La diferencia no es menor.
En 2019, cuando era gobernador del Banco de Inglaterra, Carney ya advertía que la centralidad del dólar estadounidense no podía sostenerse indefinidamente. En Jackson Hole propuso avanzar hacia un sistema monetario internacional más multipolar e incluso planteó la posibilidad de una moneda digital global que redujera la influencia dominante del dólar.
Seis años después, aquella reflexión adquiere otra dimensión.
En su discurso de Davos de enero de 2026, Carney sostuvo que el antiguo orden internacional se estaba rompiendo y llamó a las potencias intermedias a construir mayor autonomía estratégica en energía, alimentos, minerales críticos, finanzas y cadenas de suministro.
La guerra comercial con Washington parece ser, por tanto, parte de una transformación más amplia.
El problema para Canadá es que la geografía económica no puede modificarse mediante discursos.
Alrededor de 70% de sus exportaciones tienen como destino Estados Unidos. La integración productiva entre ambos países es particularmente profunda en sectores como automóviles, energía, manufacturas y materias primas.
Por eso la respuesta de Ottawa implica riesgos considerables.
Carney puede tener razones políticas para rechazar las condiciones estadounidenses. También puede considerar necesario diversificar mercados y fortalecer la autonomía canadiense.

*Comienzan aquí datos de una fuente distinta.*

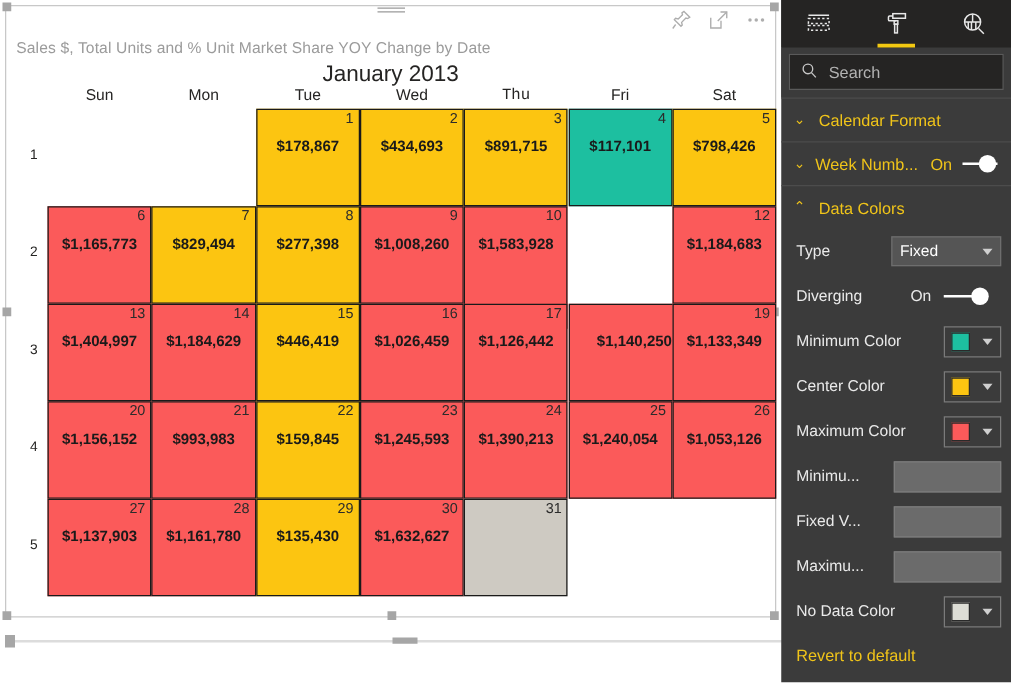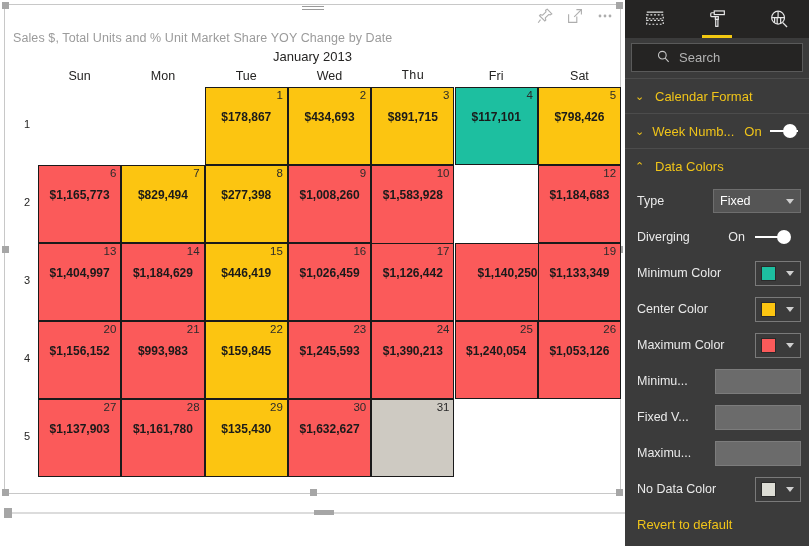--- a/index.html
+++ b/index.html
@@ -55,7 +55,7 @@
 
   .month-label {
     position: absolute; top: 44px; left: 0; right: 0;
-    text-align: center; font-size: 13px; color: #252423;
+    text-align: center; font-size: 18px; color: #252423;
   }
 
   

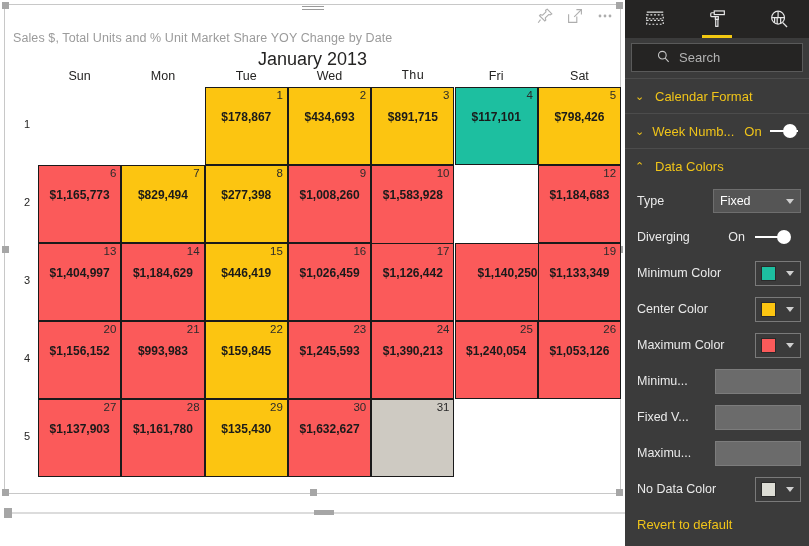--- a/index.html
+++ b/index.html
@@ -118,7 +118,7 @@
   .search-wrap { padding: 5px 6px 6px 6px; background: #3b3b3b; }
   .search-box {
     display: flex; align-items: center; gap: 8px;
-    height: 29px; padding: 0 24px;
+    height: 29px; padding: 0 8px;
     background: #252423; border: 1px solid #5a5a5a;
   }
   .search-box .ph { color: #b3b3b3; font-size: 13px; }

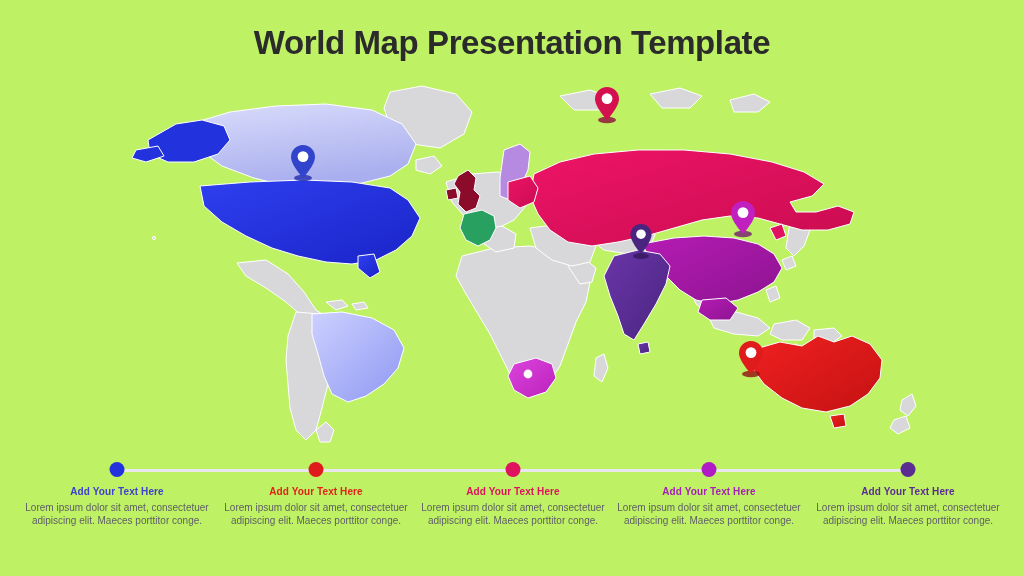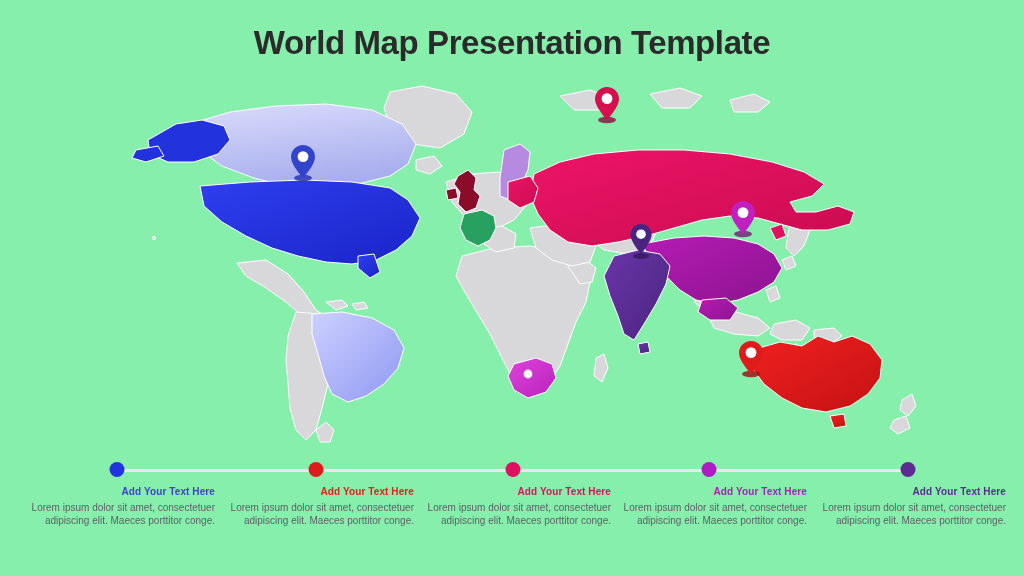--- a/index.html
+++ b/index.html
@@ -8,7 +8,7 @@
     font-family:"Liberation Sans","DejaVu Sans",sans-serif;
     position:relative;
   }
-  .slide{position:absolute;inset:0;background:#86efac;}
+  .slide{position:absolute;inset:0;background:#bef264;}
 
   
   .title{

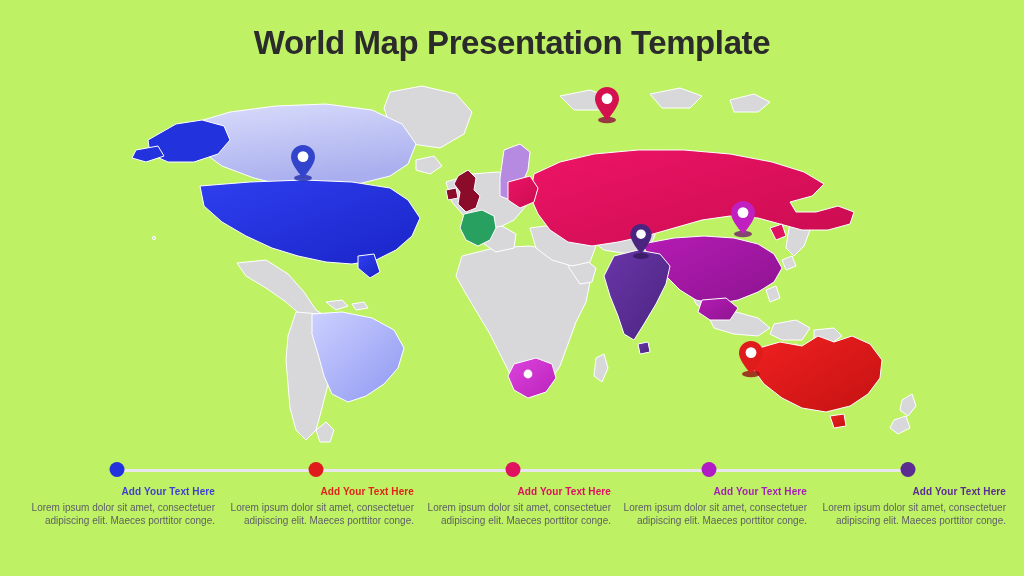--- a/index.html
+++ b/index.html
@@ -37,7 +37,7 @@
   }
   .legend-col{
     position:absolute;top:486px;width:196px;transform:translateX(-50%);
-    text-align:right;
+    text-align:center;
   }
   .legend-head{
     font-size:10px;font-weight:bold;letter-spacing:.1px;margin:0 0 3px 0;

Pero sustituir rápidamente el mercado estadounidense no es una operación sencilla.
Aquí aparece la verdadera paradoja.
Canadá pretende reducir su vulnerabilidad frente a una potencia de la que depende enormemente, mientras Estados Unidos utiliza precisamente esa dependencia para incrementar su capacidad de presión.
No se trata de determinar quién tiene moralmente la razón.
Se trata de observar la estructura de poder.
Trump lo expresó con crudeza: Estados Unidos no necesita a Canadá en la misma proporción en que Canadá necesita al mercado estadounidense. La frase puede ser políticamente provocadora, pero contiene una realidad económica que ninguna retórica puede eliminar.
La cuestión de fondo es todavía mayor.
El sistema construido alrededor del dólar, del libre comercio y de la integración económica produjo durante décadas enormes beneficios. Pero también generó dependencias que ahora pueden convertirse en instrumentos de presión.
Carney lo advirtió en 2019 desde el ámbito monetario.
Trump intenta responder ahora desde el nacionalismo económico.
Entre ambas posiciones se encuentra la transformación del orden mundial.
La disputa canadiense-estadounidense no anuncia necesariamente el fin de la relación bilateral. Pero sí revela algo que durante mucho tiempo pareció improbable: la integración económica dejó de ser garantía suficiente de estabilidad política.
Y cuando las reglas dejan de proporcionar seguridad, los Estados comienzan a buscar poder propio.
Ahí está la verdadera dimensión de esta guerra comercial.